Were this legislation to be enacted, and the executive branch to defy the courts, and one or more doctors to be prevented from murdering preborn babies for a year, we should all be grateful that lives were saved.  However, we are skeptical that the key players would have the courage to follow through with such action.  Collectively, we are not seeking justice and equal protection for the preborn, and we routinely obey immoral and unconstitutional court orders, stays, and opinions.  Should we expect God to bless this sleight-of-hand tactic?

If we are going to ask the executive branch to stand up against the judicial tyranny of the courts, why not go all the way?  Criminalize all abortions for everyone equally, immediately stop all the bloodshed, and go after all perpetrators.  Would not this be the appropriate expenditure of the political resources and capital necessary to abolish abortion?
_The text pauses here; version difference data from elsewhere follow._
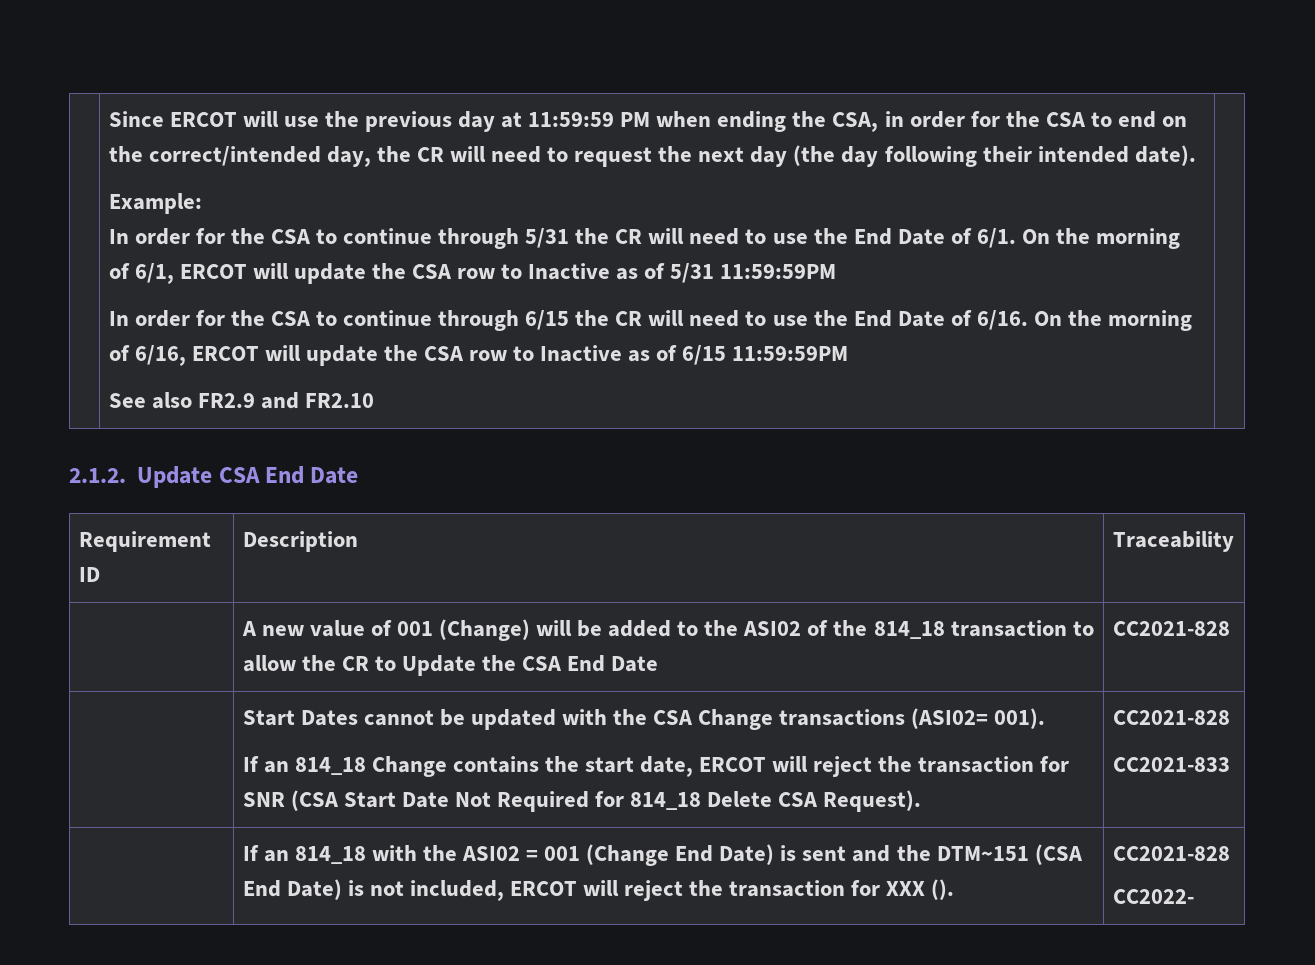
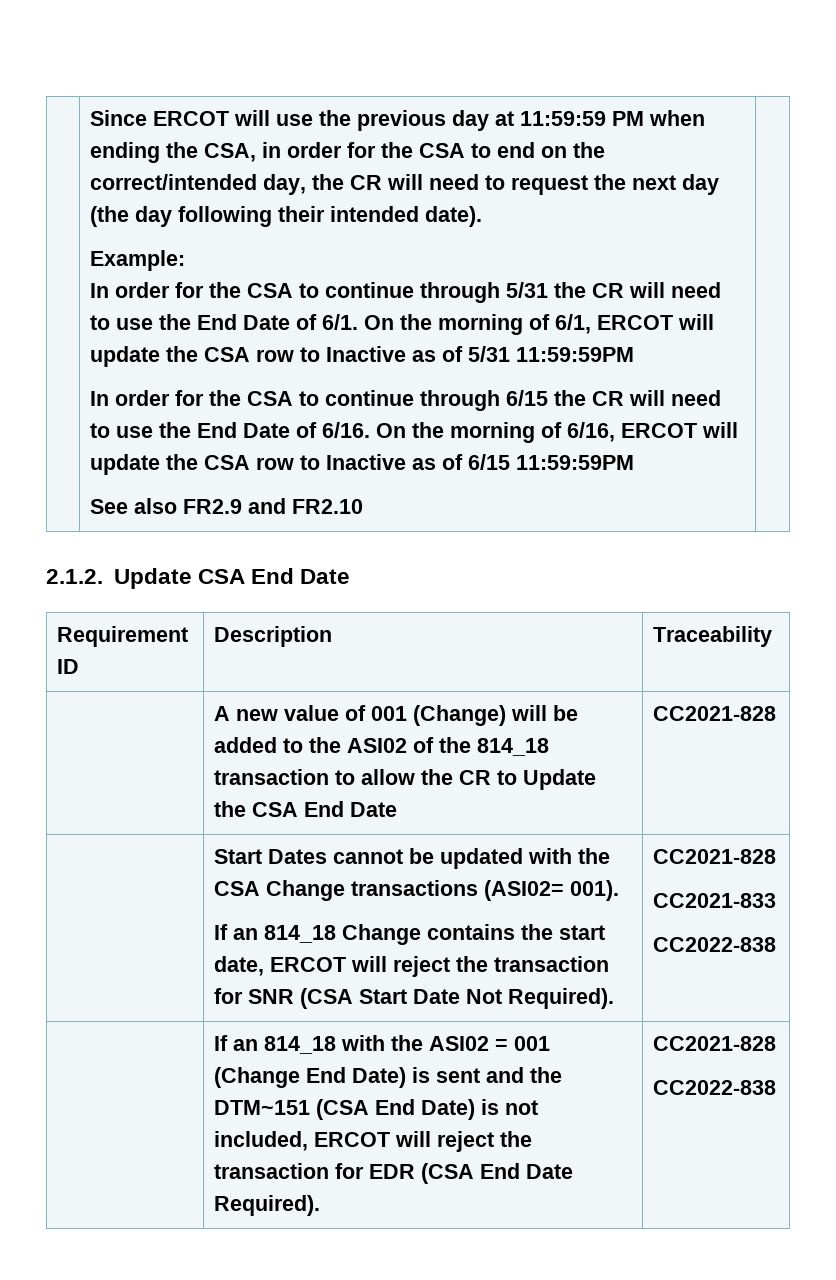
  | Start Dates cannot be updated with the CSA Change transactions (ASI02= 001).
- If an 814_18 Change contains the start date, ERCOT will reject the transaction for SNR (CSA Start Date Not Required for 814_18 Delete CSA Request). | CC2021-828
+ If an 814_18 Change contains the start date, ERCOT will reject the transaction for SNR (CSA Start Date Not Required). | CC2021-828
  CC2021-833
+ CC2022-838
- | If an 814_18 with the ASI02 = 001 (Change End Date) is sent and the DTM~151 (CSA End Date) is not included, ERCOT will reject the transaction for XXX (). | CC2021-828
- CC2022-
+ | If an 814_18 with the ASI02 = 001 (Change End Date) is sent and the DTM~151 (CSA End Date) is not included, ERCOT will reject the transaction for EDR (CSA End Date Required). | CC2021-828
+ CC2022-838

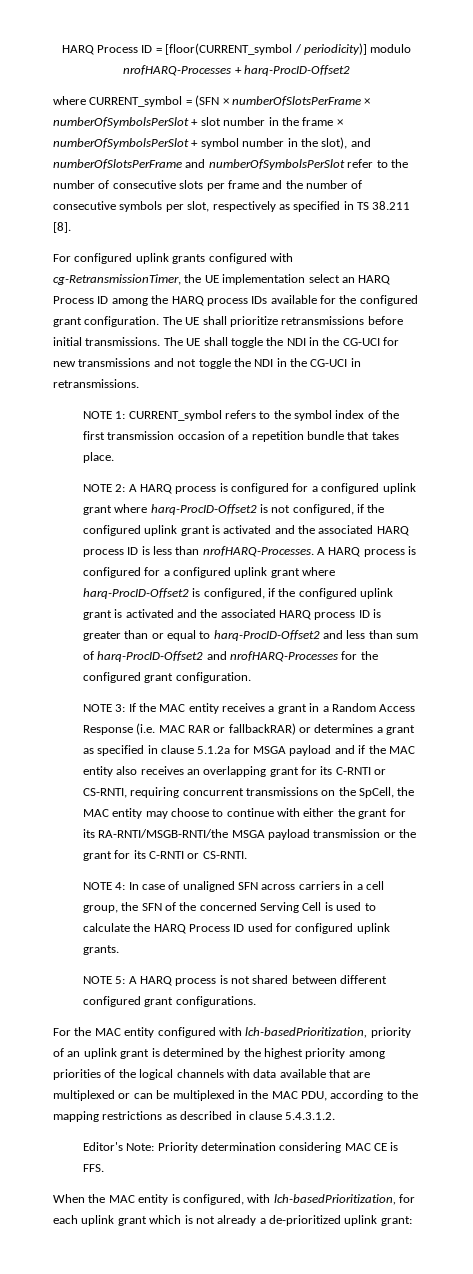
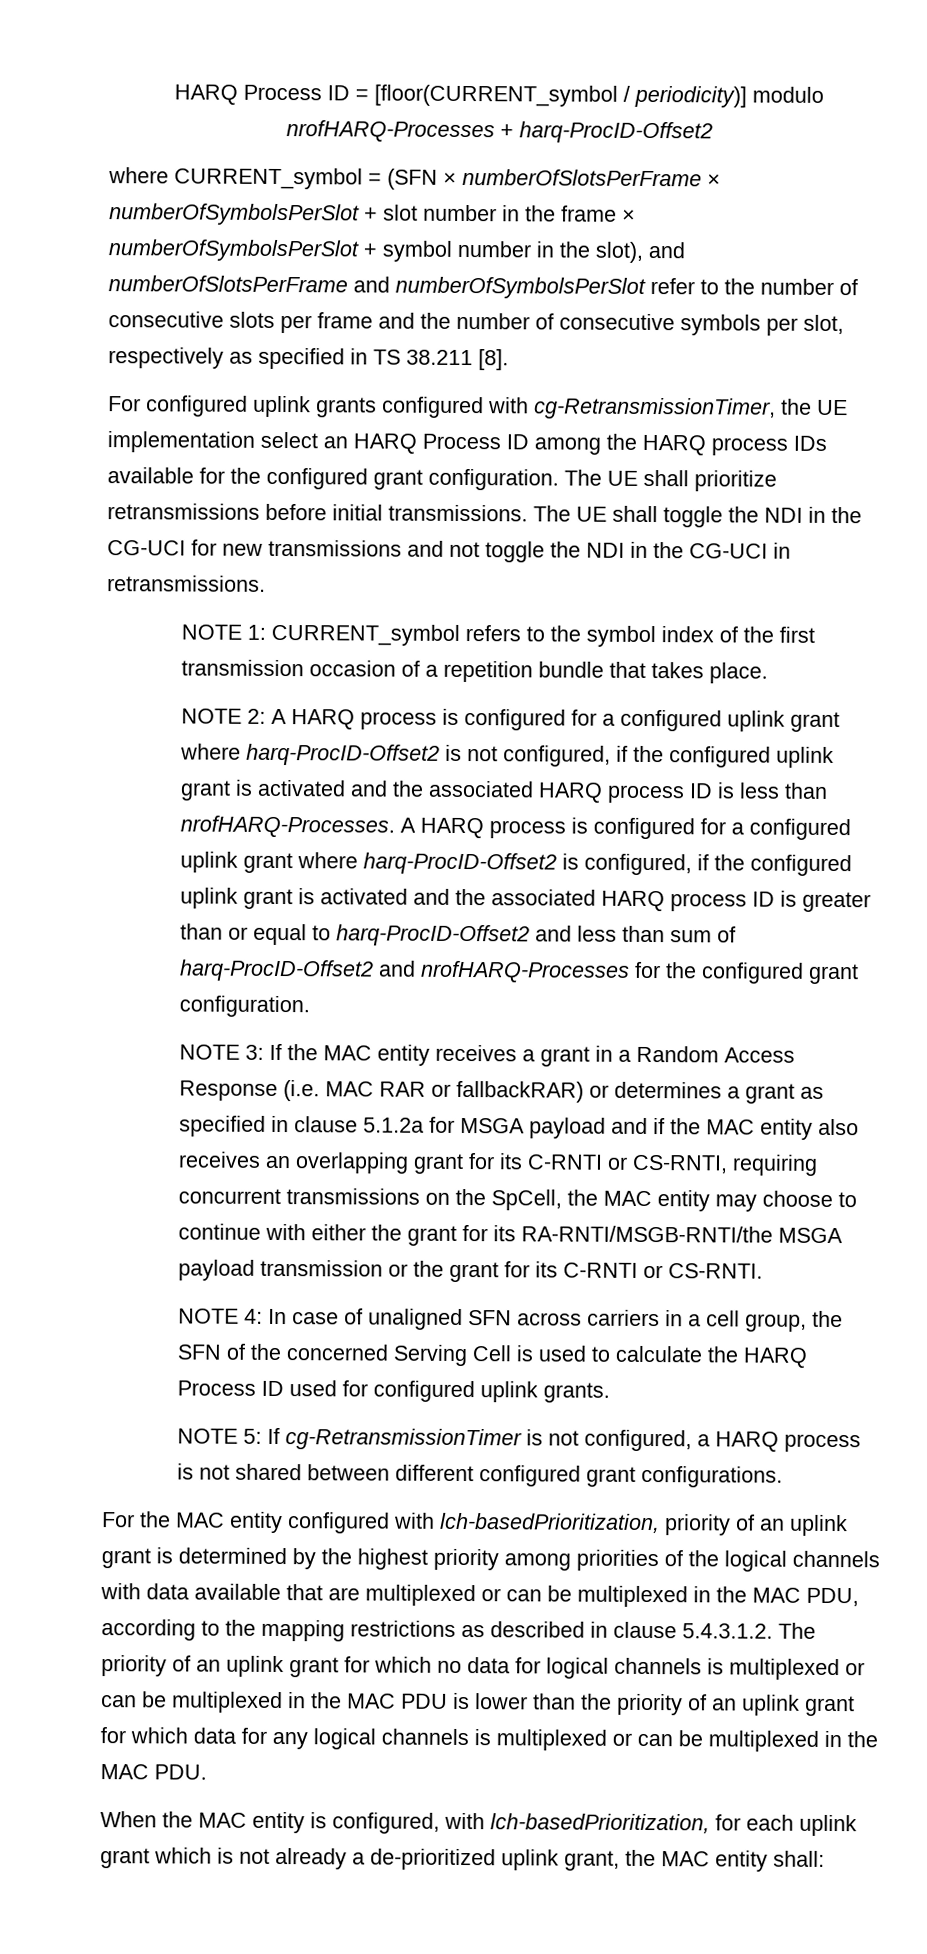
- NOTE 5: A HARQ process is not shared between different configured grant configurations.
+ NOTE 5: If cg-RetransmissionTimer is not configured, a HARQ process is not shared between different configured grant configurations.
- For the MAC entity configured with lch-basedPrioritization, priority of an uplink grant is determined by the highest priority among priorities of the logical channels with data available that are multiplexed or can be multiplexed in the MAC PDU, according to the mapping restrictions as described in clause 5.4.3.1.2.
- Editor's Note: Priority determination considering MAC CE is FFS.
+ For the MAC entity configured with lch-basedPrioritization, priority of an uplink grant is determined by the highest priority among priorities of the logical channels with data available that are multiplexed or can be multiplexed in the MAC PDU, according to the mapping restrictions as described in clause 5.4.3.1.2. The priority of an uplink grant for which no data for logical channels is multiplexed or can be multiplexed in the MAC PDU is lower than the priority of an uplink grant for which data for any logical channels is multiplexed or can be multiplexed in the MAC PDU.
- When the MAC entity is configured, with lch-basedPrioritization, for each uplink grant which is not already a de-prioritized uplink grant:
+ When the MAC entity is configured, with lch-basedPrioritization, for each uplink grant which is not already a de-prioritized uplink grant, the MAC entity shall:

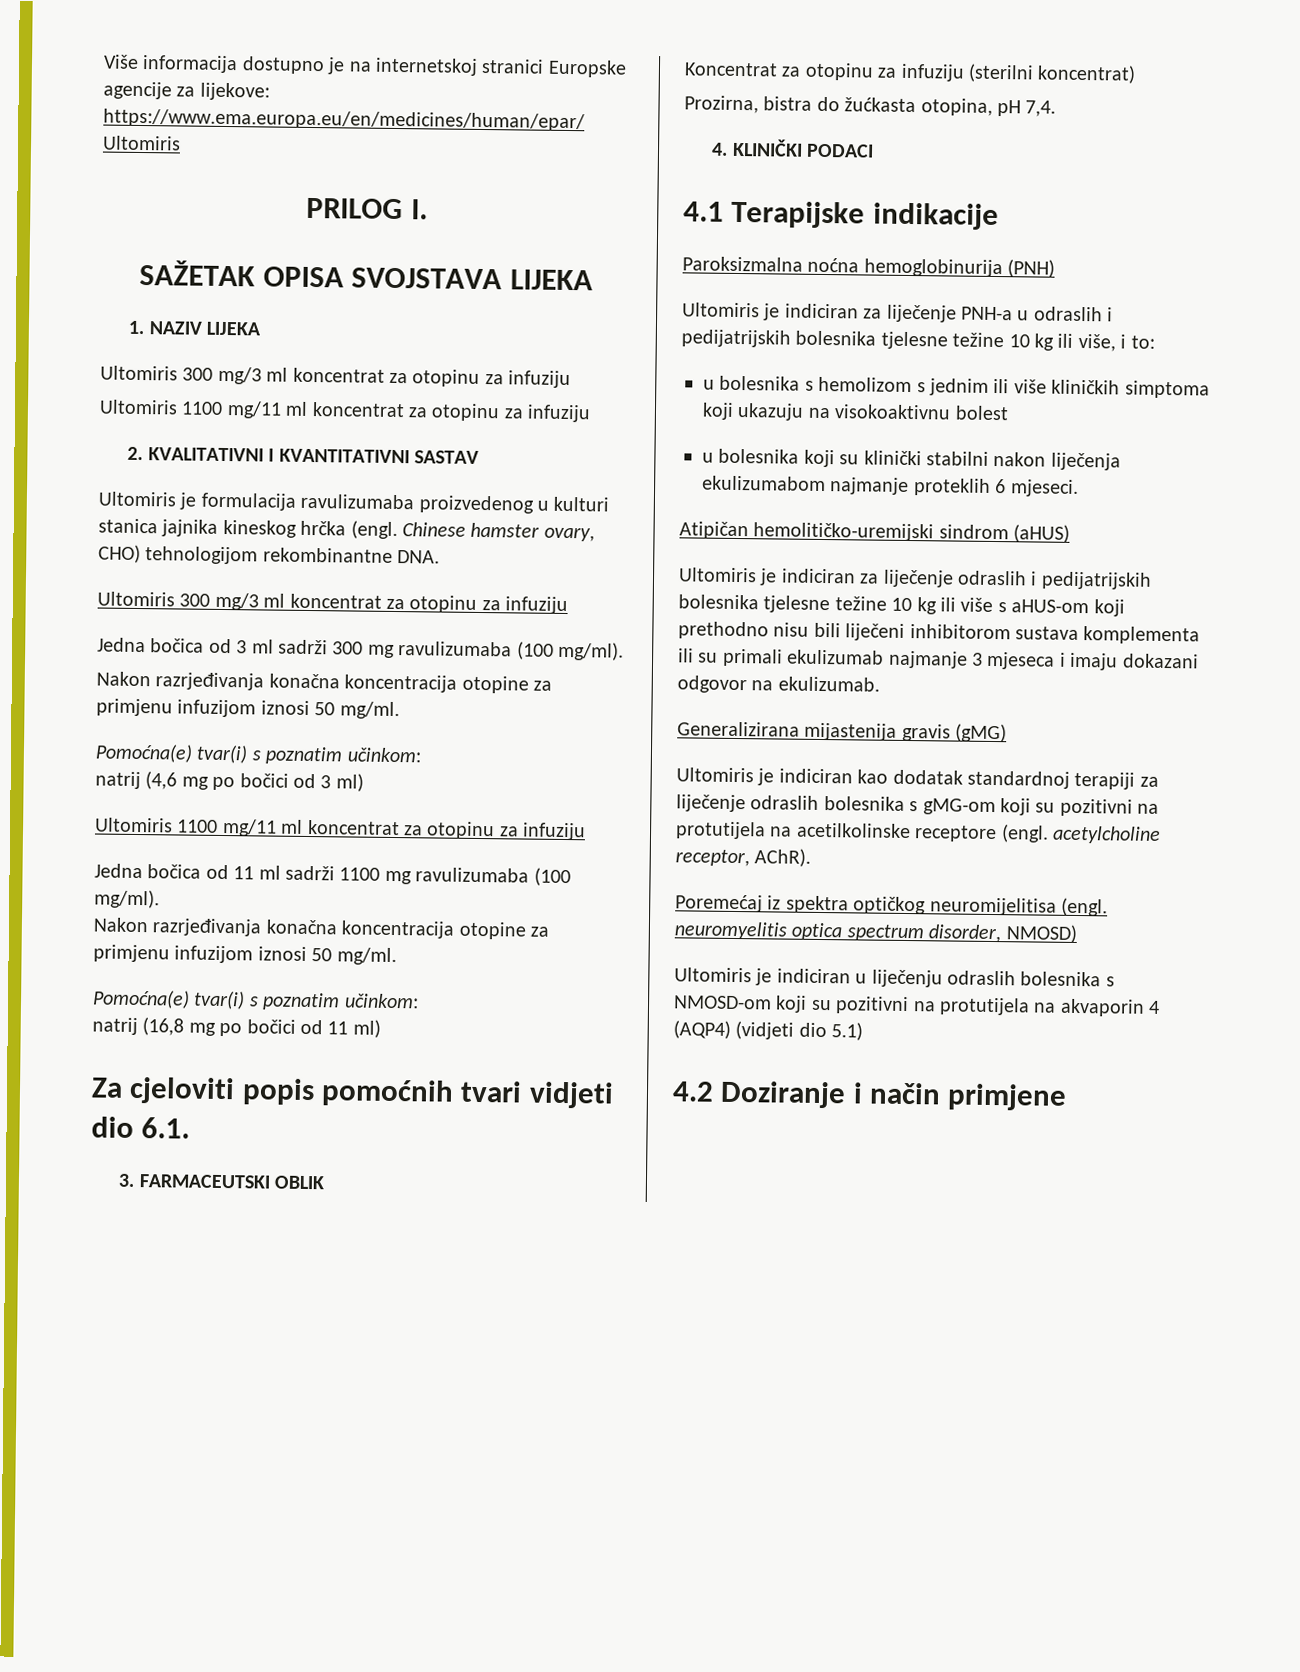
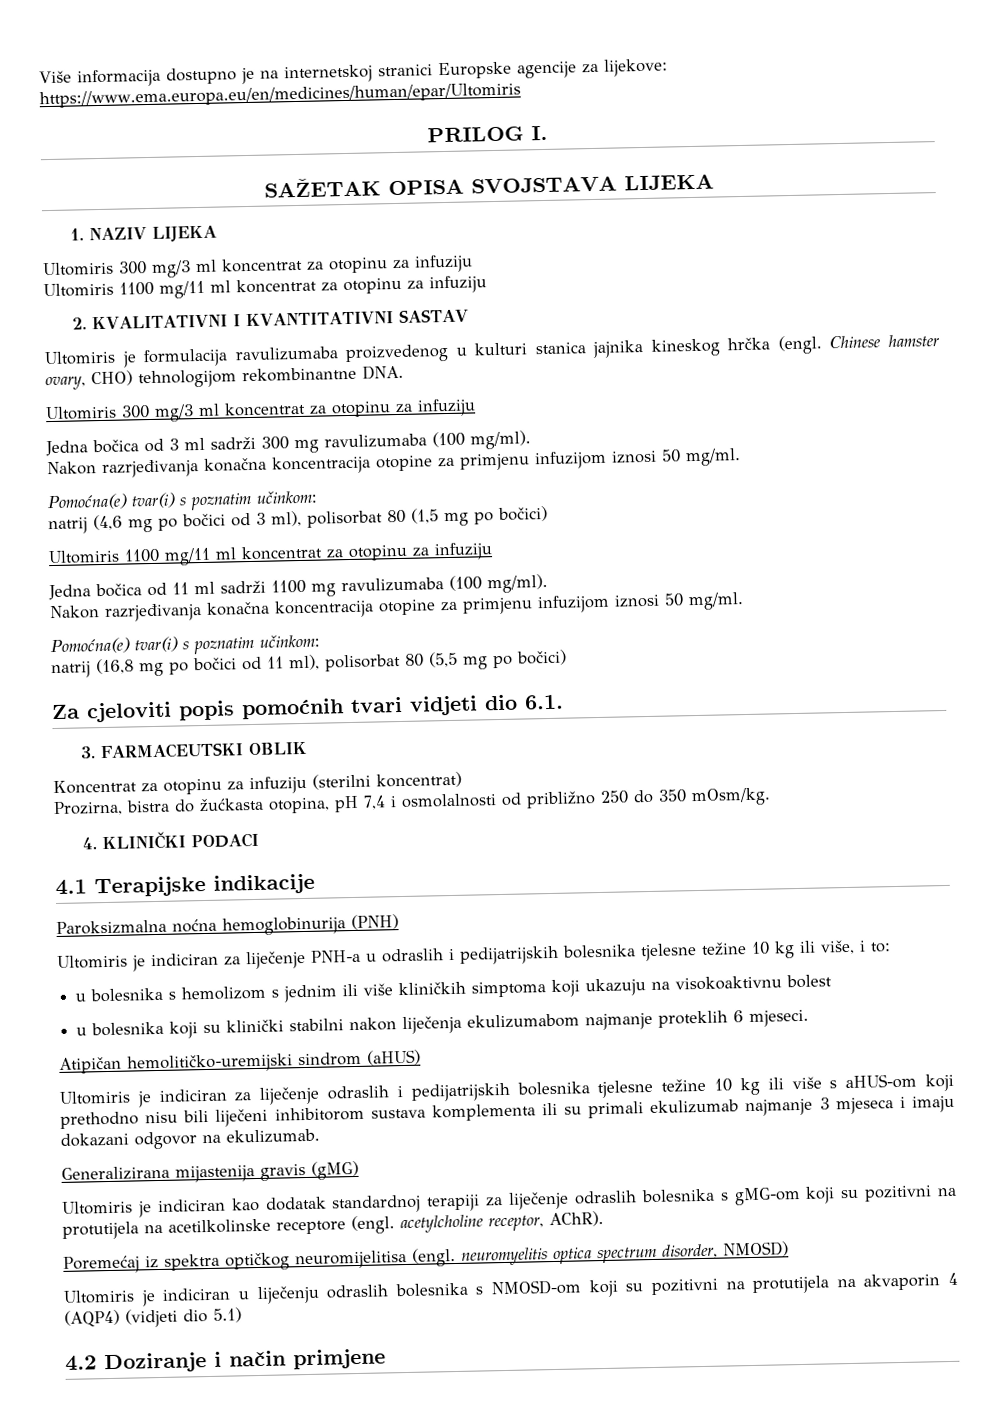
- natrij (4,6 mg po bočici od 3 ml)
+ natrij (4,6 mg po bočici od 3 ml), polisorbat 80 (1,5 mg po bočici)
- natrij (16,8 mg po bočici od 11 ml)
+ natrij (16,8 mg po bočici od 11 ml), polisorbat 80 (5,5 mg po bočici)
- Prozirna, bistra do žućkasta otopina, pH 7,4.
+ Prozirna, bistra do žućkasta otopina, pH 7,4 i osmolalnosti od približno 250 do 350 mOsm/kg.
In conclusion, the Abortion as Unprofessional Conduct bill alone would not establish justice, since revoking a medical license for a year is not an adequate response to murder.  It is questionable whether the courts would allow licenses to be revoked for performing legal, state-sanctioned and state-regulated medical procedures.  The bill does not address abortion procurement or self-induced abortions.  While there is nothing inherently wrong with adding performance of abortion to the legal definition of Unprofessional Conduct, this is the kind of bill that legislators will hide behind.  While shirking their duty to criminalize the performance and procurement of abortion across the board for everyone, they will point to their Yea vote on this bill to convince voters that they are pro-life.

This bill should not be used to judge a legislator’s commitment to protect the preborn.  While well-intentioned and perhaps appropriate after abortion is criminalized, it serves as little more than a distraction and false positive in our current capitol climate that is dominated by fake pro-life politicians in leadership positions.

What will Governor Stitt do with the round square he has been handed?  Will he discriminate against the youngest preborn Oklahomans?  Does he consider abortion to be murder, or just unprofessional conduct?  Without clear direction and leadership from the beginning, he is left in a quandary.